Top of DATASET RECORDS
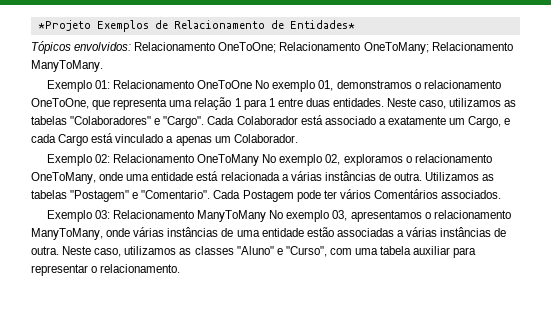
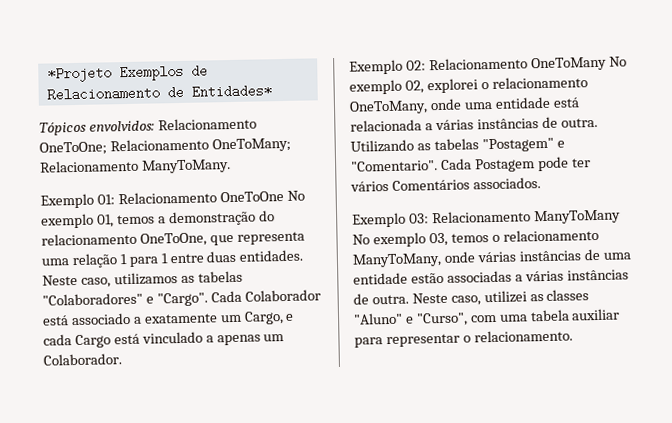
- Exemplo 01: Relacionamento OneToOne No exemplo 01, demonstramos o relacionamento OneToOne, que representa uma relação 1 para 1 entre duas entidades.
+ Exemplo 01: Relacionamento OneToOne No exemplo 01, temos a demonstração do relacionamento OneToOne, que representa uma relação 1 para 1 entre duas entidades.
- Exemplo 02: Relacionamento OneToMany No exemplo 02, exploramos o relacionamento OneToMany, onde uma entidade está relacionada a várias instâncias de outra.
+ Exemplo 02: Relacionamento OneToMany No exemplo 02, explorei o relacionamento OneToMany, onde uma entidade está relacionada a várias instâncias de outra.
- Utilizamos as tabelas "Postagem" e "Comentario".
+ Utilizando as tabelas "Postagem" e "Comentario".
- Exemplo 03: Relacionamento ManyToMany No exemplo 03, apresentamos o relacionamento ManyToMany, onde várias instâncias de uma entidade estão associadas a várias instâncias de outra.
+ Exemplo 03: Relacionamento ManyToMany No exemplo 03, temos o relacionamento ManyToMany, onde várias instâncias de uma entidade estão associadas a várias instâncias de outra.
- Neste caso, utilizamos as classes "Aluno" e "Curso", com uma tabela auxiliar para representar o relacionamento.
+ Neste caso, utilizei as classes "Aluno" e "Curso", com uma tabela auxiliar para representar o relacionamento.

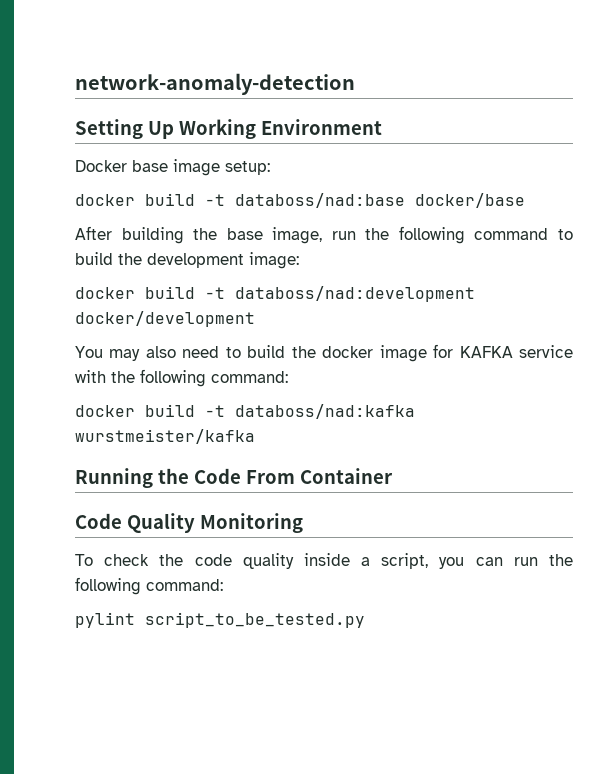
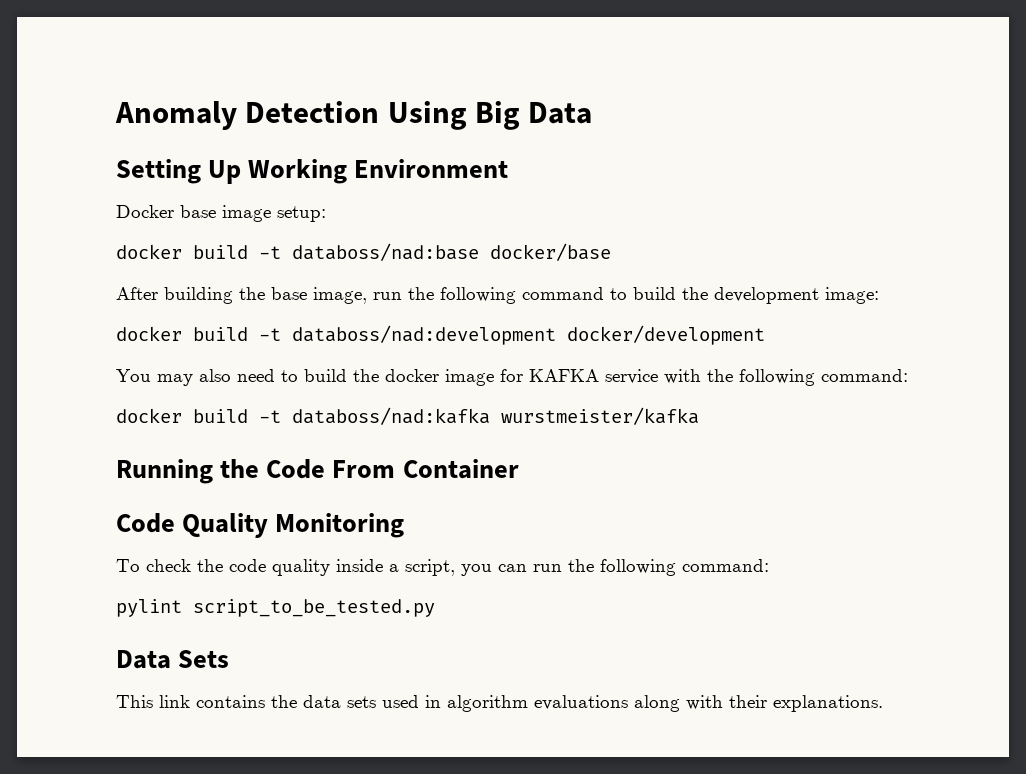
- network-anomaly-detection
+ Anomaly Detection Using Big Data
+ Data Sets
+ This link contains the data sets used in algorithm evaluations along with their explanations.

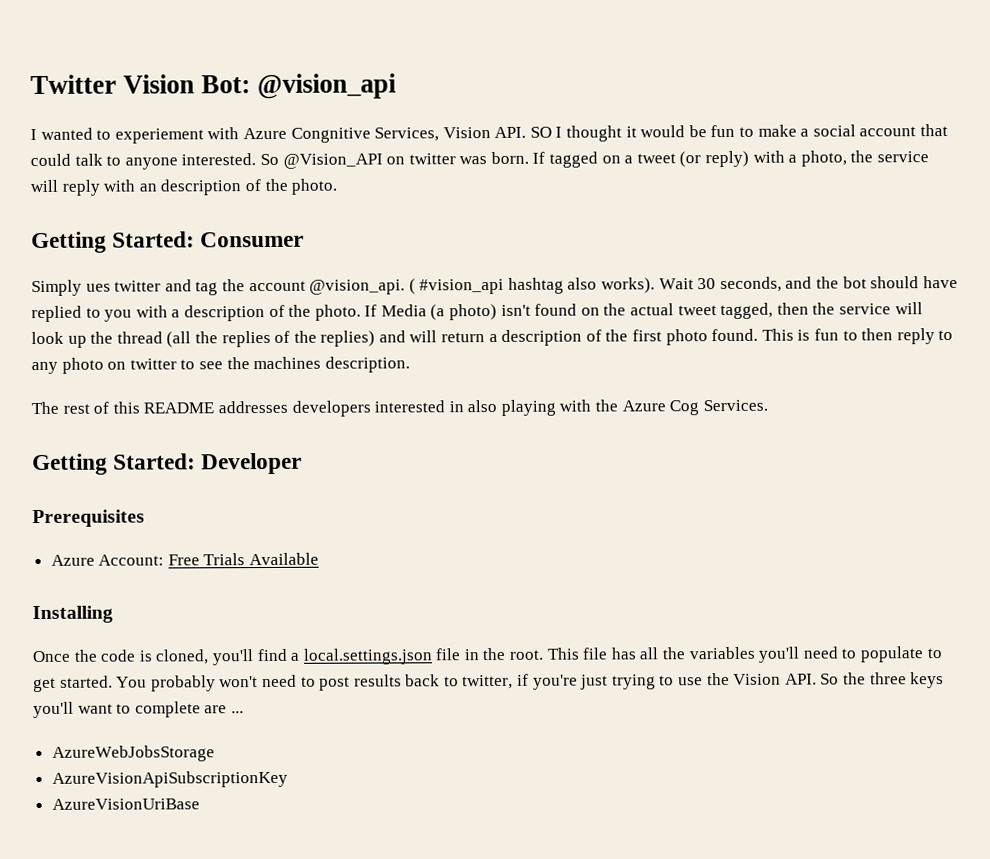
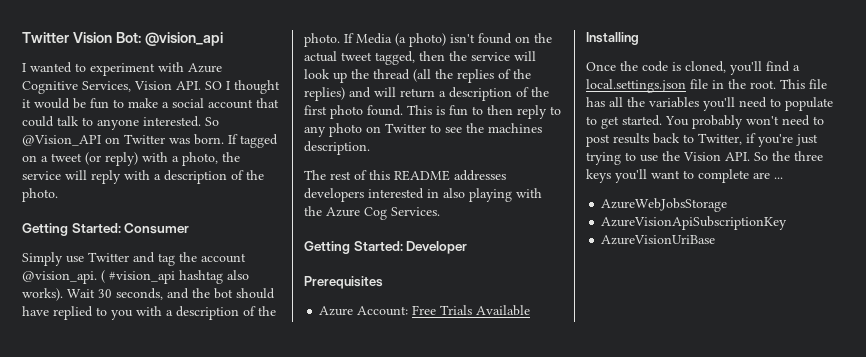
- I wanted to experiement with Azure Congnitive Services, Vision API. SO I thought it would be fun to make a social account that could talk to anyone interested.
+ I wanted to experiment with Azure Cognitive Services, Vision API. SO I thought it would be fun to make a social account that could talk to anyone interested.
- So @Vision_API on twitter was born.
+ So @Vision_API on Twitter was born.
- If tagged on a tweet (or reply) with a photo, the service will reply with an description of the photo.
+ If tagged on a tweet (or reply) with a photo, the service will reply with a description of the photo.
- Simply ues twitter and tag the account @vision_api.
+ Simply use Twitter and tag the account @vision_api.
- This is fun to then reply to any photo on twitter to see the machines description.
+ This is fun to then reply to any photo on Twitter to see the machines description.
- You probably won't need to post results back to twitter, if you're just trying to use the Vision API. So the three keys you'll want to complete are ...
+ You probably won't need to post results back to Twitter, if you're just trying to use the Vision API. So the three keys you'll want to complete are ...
Bottom of DATASET RECORDS
* [GOAL OF THE EXERCISE]
Where does "caso" appear in the records above? Copy each line that holds it.

* [RESULT OF THE TASK]
- Neste caso, utilizamos as classes "Aluno" e "Curso", com uma tabela auxiliar para representar o relacionamento.
+ Neste caso, utilizei as classes "Aluno" e "Curso", com uma tabela auxiliar para representar o relacionamento.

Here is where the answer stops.